- _TASK DETAILS_: Read the listing below and copy out each line where the word "Trust" occurs.

- _INFORMATION_:
BEGIN

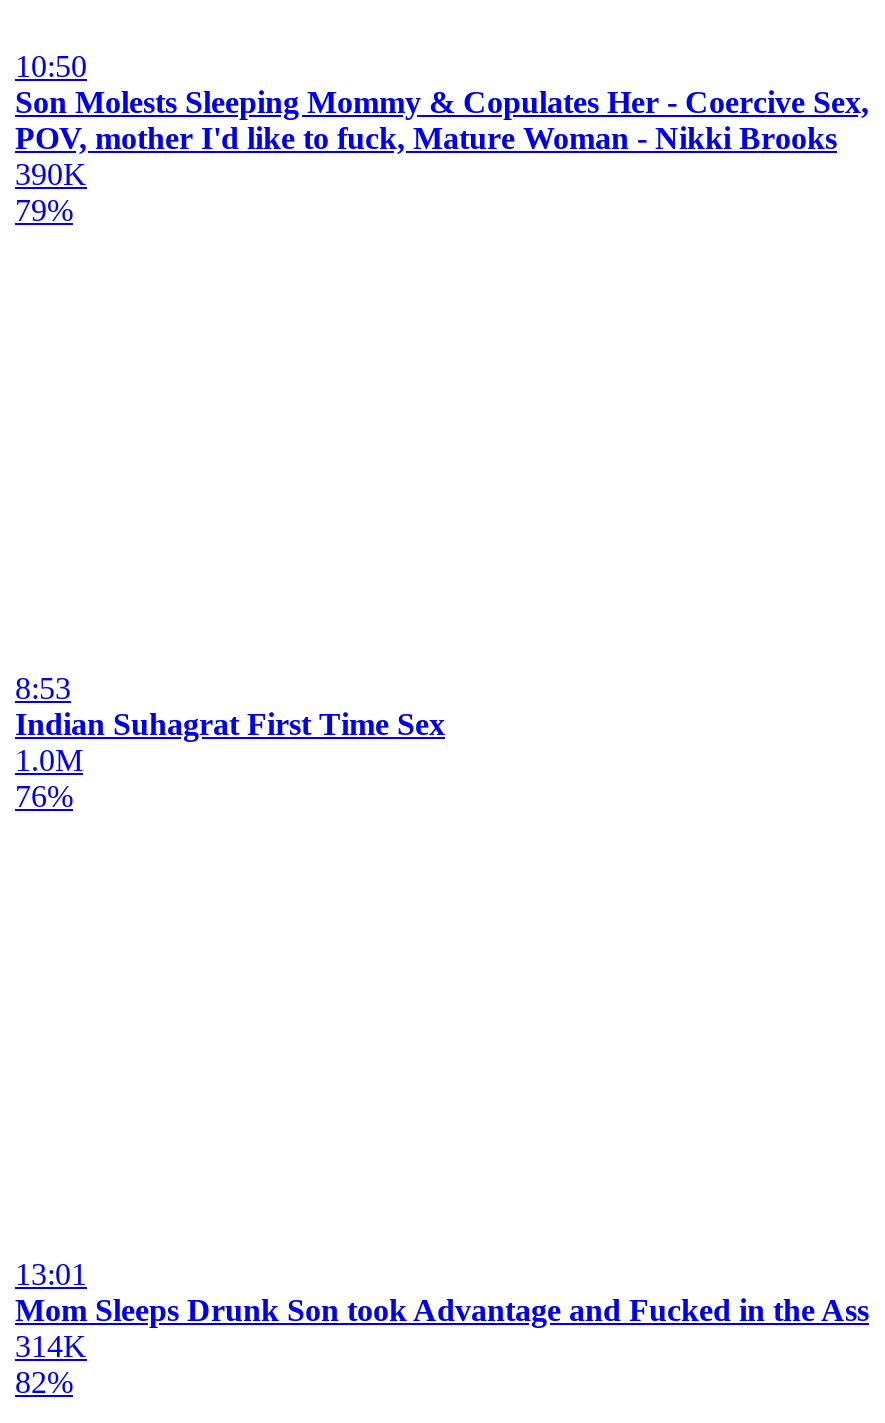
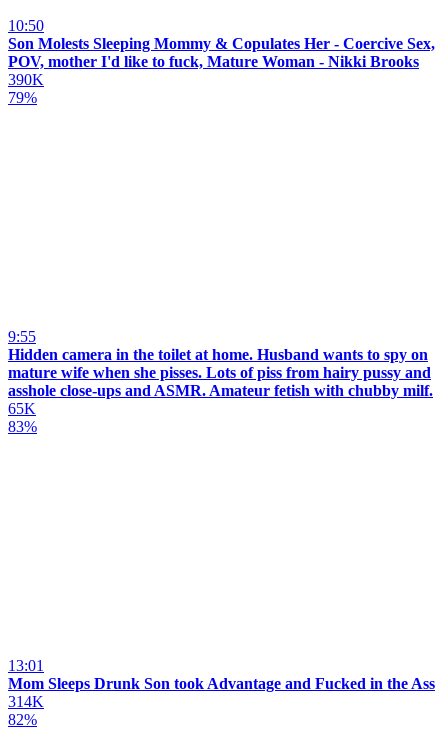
- 8:53
- Indian Suhagrat First Time Sex
- 1.0M
- 76%
+ 9:55
+ Hidden camera in the toilet at home. Husband wants to spy on
+ mature wife when she pisses. Lots of piss from hairy pussy and
+ asshole close-ups and ASMR. Amateur fetish with chubby milf.
+ 65K
+ 83%
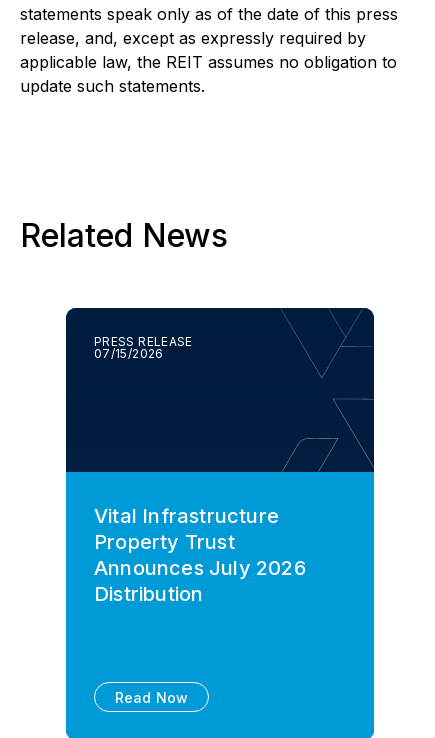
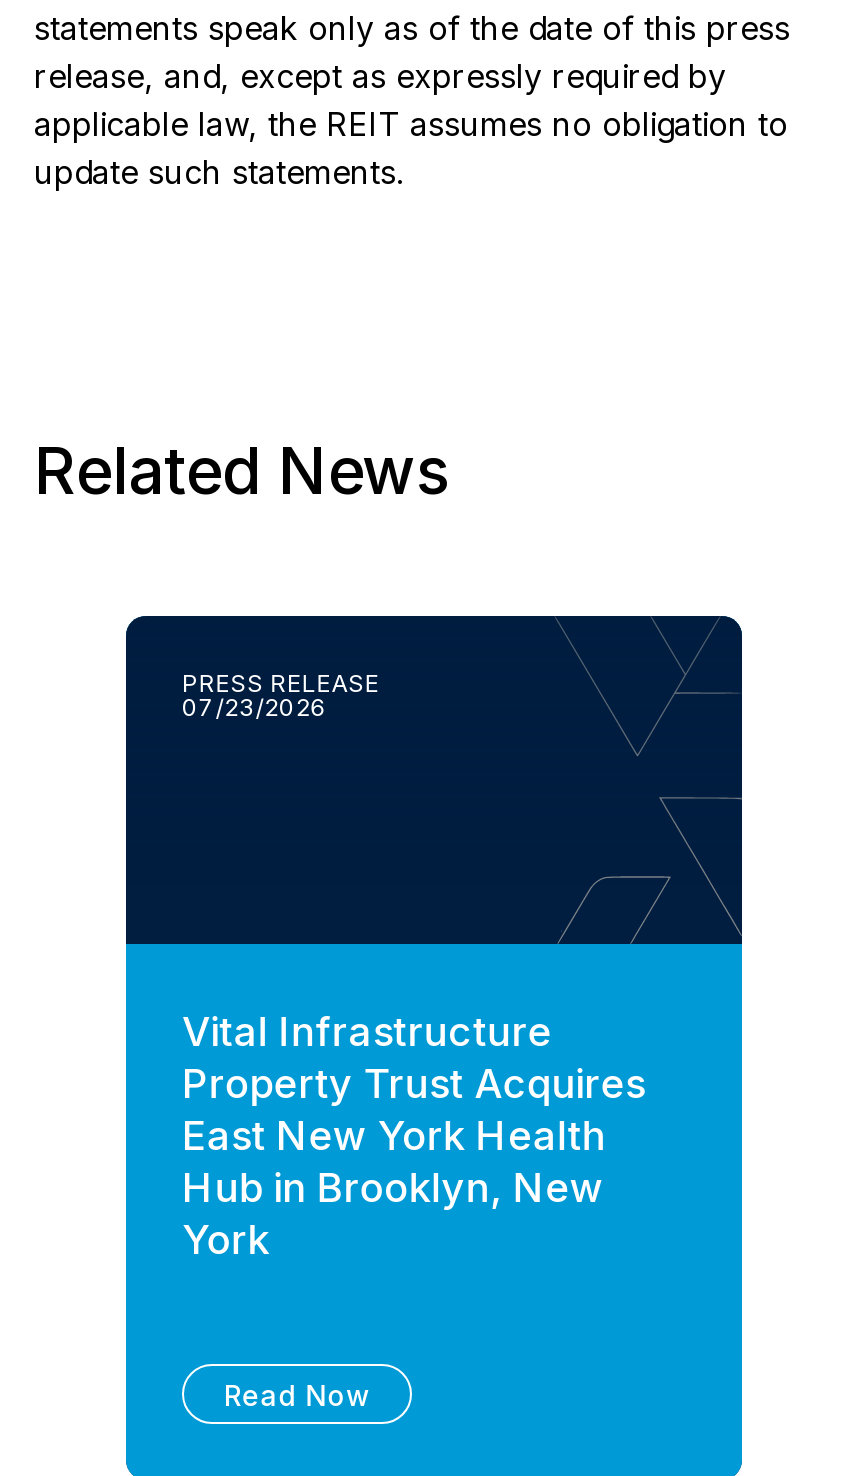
- 07/15/2026
+ 07/23/2026

- Property Trust
- Announces July 2026
- Distribution
+ Property Trust Acquires
+ East New York Health
+ Hub in Brooklyn, New
+ York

END

- _RESULT OF THIS EXERCISE_:
- Property Trust
+ Property Trust Acquires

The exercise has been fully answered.